[Data provided Boundary: Start]
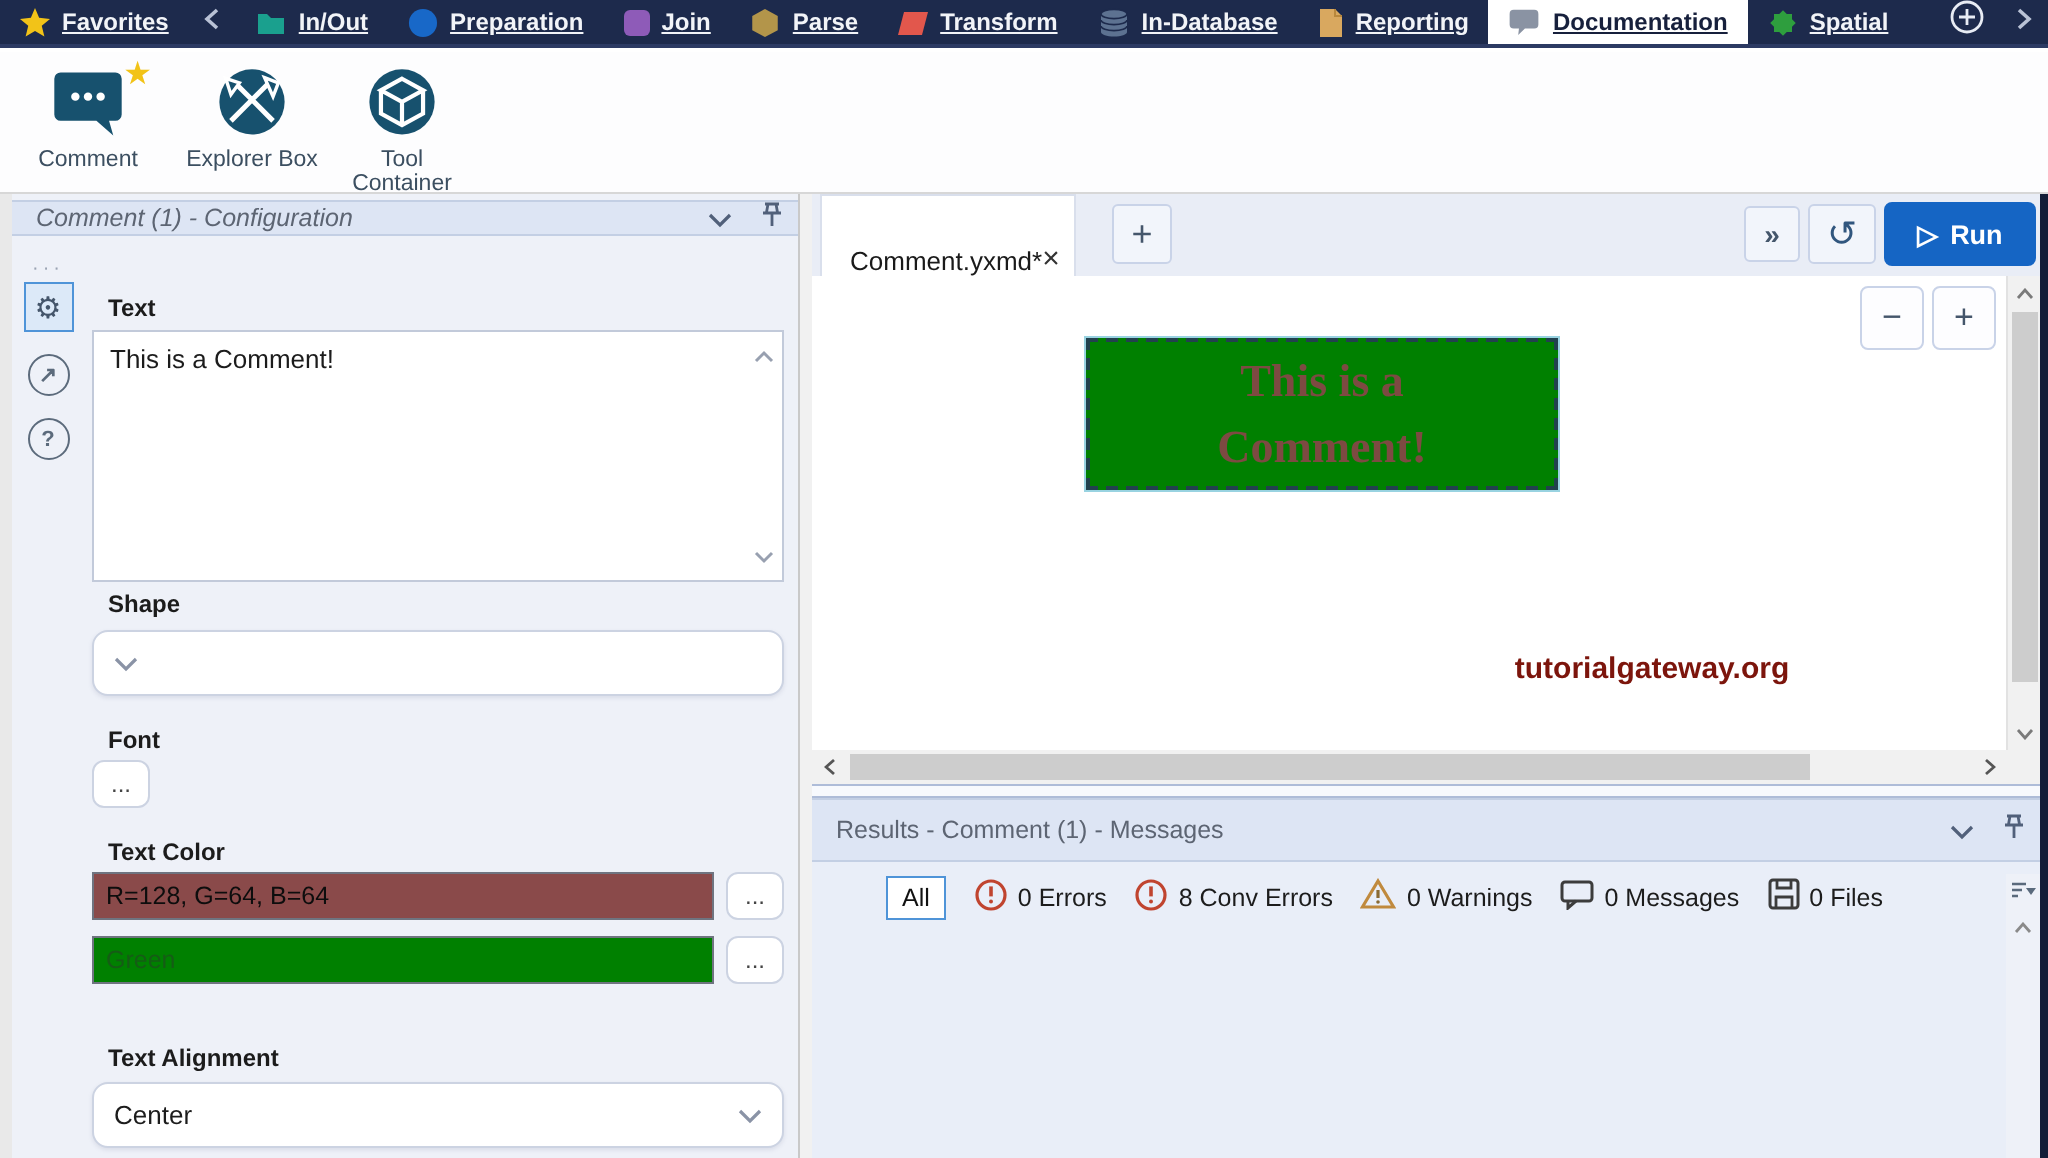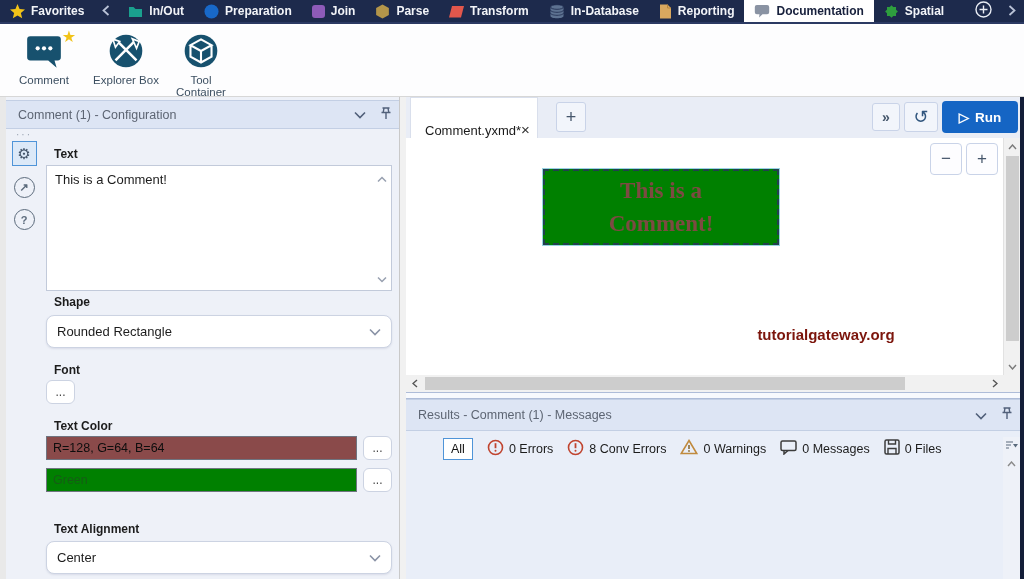--- a/index.html
+++ b/index.html
@@ -12,7 +12,7 @@
             background:#1d2a4c; display:flex; align-items:stretch;
             border-bottom:2px solid #2c3a63; }
   .nav-item { display:flex; align-items:center; gap:6px; padding:0 10px;
-              color:#f2f4f8; font-size:12px; font-weight:bold; white-space:nowrap; }
+              color:#f2f4f8; font-size:12px; font-weight:bold; white-space:nowrap;text-decoration:underline; }
   .nav-item.active { background:#ffffff; color:#17203c; }
   .nav-chev { display:flex; align-items:center; padding:0 8px; }
   .nav-right { margin-left:auto; display:flex; align-items:center; }

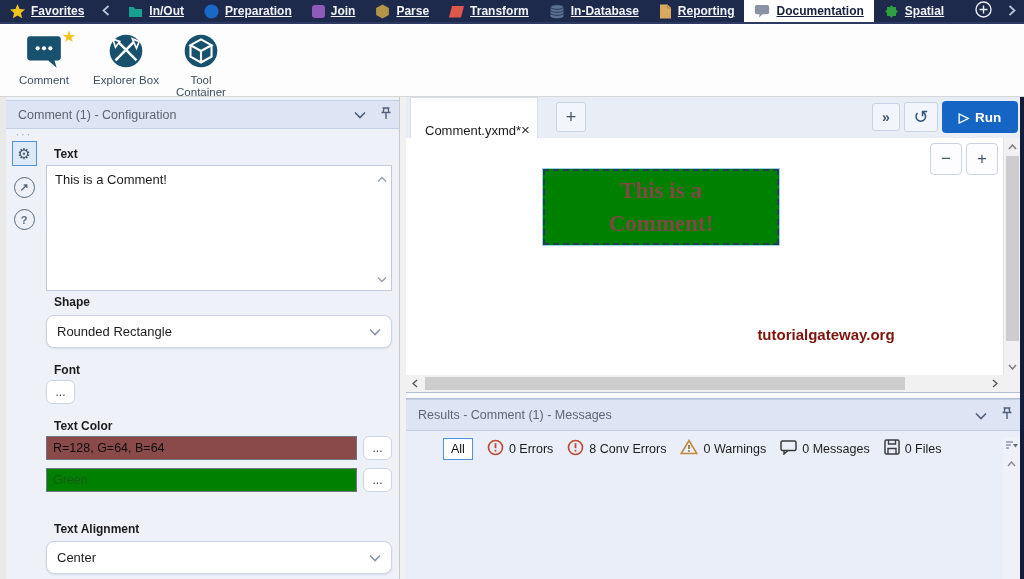--- a/index.html
+++ b/index.html
@@ -35,7 +35,7 @@
   
   .config { position:absolute; left:0; top:97px; width:400px; height:482px;
             background:#eef1f8; border-right:1px solid #c9c9c9; border-left:6px solid #e9e9e9; }
-  .cfg-hdr { position:absolute; left:0; top:3px; width:393px; height:29px; }
+  .cfg-hdr { position:absolute; left:0; top:3px; width:393px; height:18px;font-style:italic; }
   .cfg-body { position:absolute; left:0; top:32px; width:393px; height:450px; }
   .cfg-strip { position:absolute; left:0; top:0; width:36px; height:100%; }
   .grip { text-align:center; color:#9aa3b2; font-size:10px; letter-spacing:2px; height:10px; }

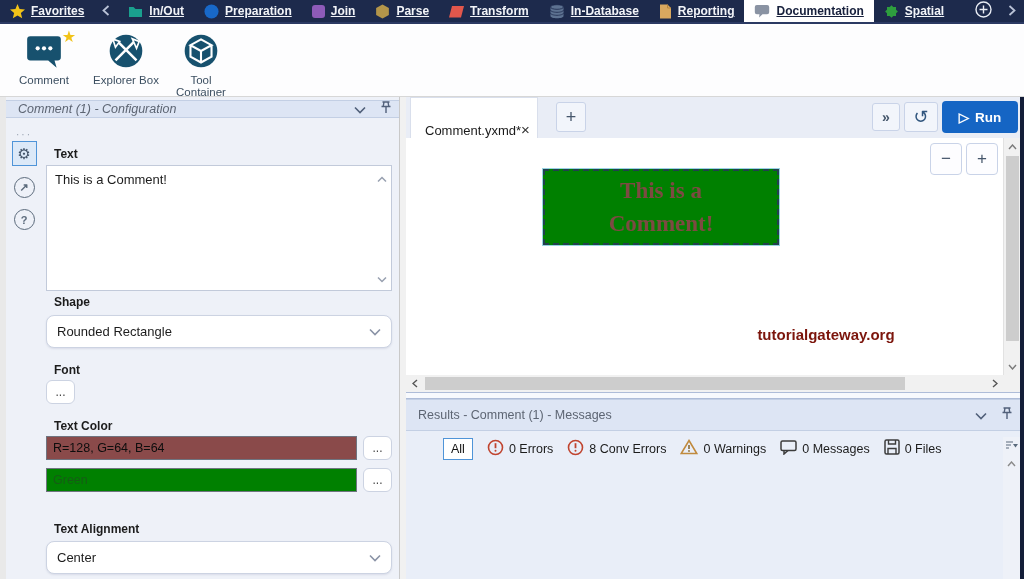--- a/index.html
+++ b/index.html
@@ -310,7 +310,6 @@
 
         <div class="f-label" style="top:166px;">Shape</div>
         <div class="selectbox" style="top:186px;">
-          <span class="sv">Rounded Rectangle</span>
           <span><svg width="12" height="8" viewBox="0 0 12 8">
                 <polyline points="1,1.5 6,6.5 11,1.5" stroke="#8a93a6" stroke-width="1.6" fill="none"></polyline>
               </svg></span>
[Data provided Boundary: End]
Search the listing for the word "flex". Copy every line in which it occurs.

             background:#1d2a4c; display:flex; align-items:stretch;
   .nav-item { display:flex; align-items:center; gap:6px; padding:0 10px;
   .nav-chev { display:flex; align-items:center; padding:0 8px; }
   .nav-right { margin-left:auto; display:flex; align-items:center; }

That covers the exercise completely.